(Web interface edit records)
|---|

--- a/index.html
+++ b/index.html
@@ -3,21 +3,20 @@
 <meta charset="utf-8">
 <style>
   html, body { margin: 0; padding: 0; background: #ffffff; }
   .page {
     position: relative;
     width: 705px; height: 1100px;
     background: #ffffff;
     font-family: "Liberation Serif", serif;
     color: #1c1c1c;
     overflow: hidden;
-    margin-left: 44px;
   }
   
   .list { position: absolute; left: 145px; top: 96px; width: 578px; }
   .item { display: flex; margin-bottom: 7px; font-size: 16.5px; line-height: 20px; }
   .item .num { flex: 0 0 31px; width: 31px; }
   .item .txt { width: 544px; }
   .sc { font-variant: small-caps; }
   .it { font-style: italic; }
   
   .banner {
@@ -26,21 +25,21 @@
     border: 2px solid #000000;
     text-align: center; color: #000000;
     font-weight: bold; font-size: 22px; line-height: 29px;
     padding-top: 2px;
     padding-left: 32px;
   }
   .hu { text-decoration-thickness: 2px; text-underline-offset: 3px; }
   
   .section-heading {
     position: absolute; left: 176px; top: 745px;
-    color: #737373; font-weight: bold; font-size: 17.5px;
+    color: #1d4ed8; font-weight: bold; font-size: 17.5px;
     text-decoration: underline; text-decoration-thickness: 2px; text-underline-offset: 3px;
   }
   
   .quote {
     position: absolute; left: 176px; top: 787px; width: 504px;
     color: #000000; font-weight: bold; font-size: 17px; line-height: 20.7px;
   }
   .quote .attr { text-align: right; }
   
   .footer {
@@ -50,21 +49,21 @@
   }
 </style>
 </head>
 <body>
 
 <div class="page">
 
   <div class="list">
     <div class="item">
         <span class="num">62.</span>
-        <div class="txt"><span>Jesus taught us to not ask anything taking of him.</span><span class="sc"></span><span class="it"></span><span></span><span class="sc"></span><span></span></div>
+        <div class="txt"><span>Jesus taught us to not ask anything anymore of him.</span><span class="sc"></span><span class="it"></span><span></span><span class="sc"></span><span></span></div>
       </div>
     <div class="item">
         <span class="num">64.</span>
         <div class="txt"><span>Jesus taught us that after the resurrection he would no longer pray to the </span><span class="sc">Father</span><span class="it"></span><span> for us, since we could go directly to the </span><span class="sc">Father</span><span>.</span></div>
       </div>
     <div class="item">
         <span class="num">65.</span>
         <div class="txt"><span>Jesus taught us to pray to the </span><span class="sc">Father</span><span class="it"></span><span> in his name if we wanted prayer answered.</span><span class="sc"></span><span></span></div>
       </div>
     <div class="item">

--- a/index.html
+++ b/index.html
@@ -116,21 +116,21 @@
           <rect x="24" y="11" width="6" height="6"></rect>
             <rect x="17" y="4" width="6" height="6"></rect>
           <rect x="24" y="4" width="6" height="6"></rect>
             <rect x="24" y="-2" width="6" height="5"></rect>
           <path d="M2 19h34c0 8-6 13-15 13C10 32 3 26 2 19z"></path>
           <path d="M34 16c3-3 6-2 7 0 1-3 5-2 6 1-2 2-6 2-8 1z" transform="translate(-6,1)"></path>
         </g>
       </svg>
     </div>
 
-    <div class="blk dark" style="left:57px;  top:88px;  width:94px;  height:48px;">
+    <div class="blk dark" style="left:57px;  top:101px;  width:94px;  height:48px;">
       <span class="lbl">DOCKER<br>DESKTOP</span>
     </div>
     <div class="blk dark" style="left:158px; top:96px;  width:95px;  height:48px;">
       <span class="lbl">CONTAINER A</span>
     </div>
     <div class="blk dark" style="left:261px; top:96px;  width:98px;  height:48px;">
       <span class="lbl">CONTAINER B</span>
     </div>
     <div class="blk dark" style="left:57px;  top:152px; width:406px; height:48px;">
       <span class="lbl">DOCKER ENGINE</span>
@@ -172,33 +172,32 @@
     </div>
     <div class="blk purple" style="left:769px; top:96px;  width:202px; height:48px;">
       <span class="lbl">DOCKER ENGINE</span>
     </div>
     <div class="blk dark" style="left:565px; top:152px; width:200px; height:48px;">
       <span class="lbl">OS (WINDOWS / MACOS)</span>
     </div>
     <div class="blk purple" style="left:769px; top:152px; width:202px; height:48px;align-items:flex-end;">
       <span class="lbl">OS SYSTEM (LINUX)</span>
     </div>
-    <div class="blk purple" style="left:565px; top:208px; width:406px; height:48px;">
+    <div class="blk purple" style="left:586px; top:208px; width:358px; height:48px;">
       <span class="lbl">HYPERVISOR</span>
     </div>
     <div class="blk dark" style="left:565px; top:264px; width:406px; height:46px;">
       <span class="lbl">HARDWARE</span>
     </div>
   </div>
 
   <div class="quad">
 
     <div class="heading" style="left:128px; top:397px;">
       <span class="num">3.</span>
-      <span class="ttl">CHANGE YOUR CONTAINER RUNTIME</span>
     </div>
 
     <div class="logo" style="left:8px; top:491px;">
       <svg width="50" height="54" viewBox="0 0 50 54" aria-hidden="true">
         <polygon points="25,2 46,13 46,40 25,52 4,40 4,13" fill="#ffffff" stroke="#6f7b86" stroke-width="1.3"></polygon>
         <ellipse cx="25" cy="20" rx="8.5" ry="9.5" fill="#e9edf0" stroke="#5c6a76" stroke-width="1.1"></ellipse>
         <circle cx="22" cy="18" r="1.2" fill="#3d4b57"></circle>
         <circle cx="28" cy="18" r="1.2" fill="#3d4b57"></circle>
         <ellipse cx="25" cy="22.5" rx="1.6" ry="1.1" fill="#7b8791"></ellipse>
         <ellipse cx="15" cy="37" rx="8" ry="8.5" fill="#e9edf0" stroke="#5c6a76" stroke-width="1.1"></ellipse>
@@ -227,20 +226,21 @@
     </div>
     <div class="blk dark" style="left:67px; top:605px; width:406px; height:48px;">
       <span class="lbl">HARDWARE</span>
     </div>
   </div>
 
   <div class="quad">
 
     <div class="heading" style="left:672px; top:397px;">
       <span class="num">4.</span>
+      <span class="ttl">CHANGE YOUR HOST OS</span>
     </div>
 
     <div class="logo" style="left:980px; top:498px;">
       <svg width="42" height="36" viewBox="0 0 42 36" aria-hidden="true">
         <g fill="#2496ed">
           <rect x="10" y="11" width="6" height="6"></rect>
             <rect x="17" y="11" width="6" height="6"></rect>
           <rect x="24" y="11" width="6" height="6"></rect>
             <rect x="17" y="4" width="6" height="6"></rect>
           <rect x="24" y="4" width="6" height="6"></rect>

|---|

## Task instructions
Report how many lines of the data contain the word "position", using the number alone.

## Exercise result
4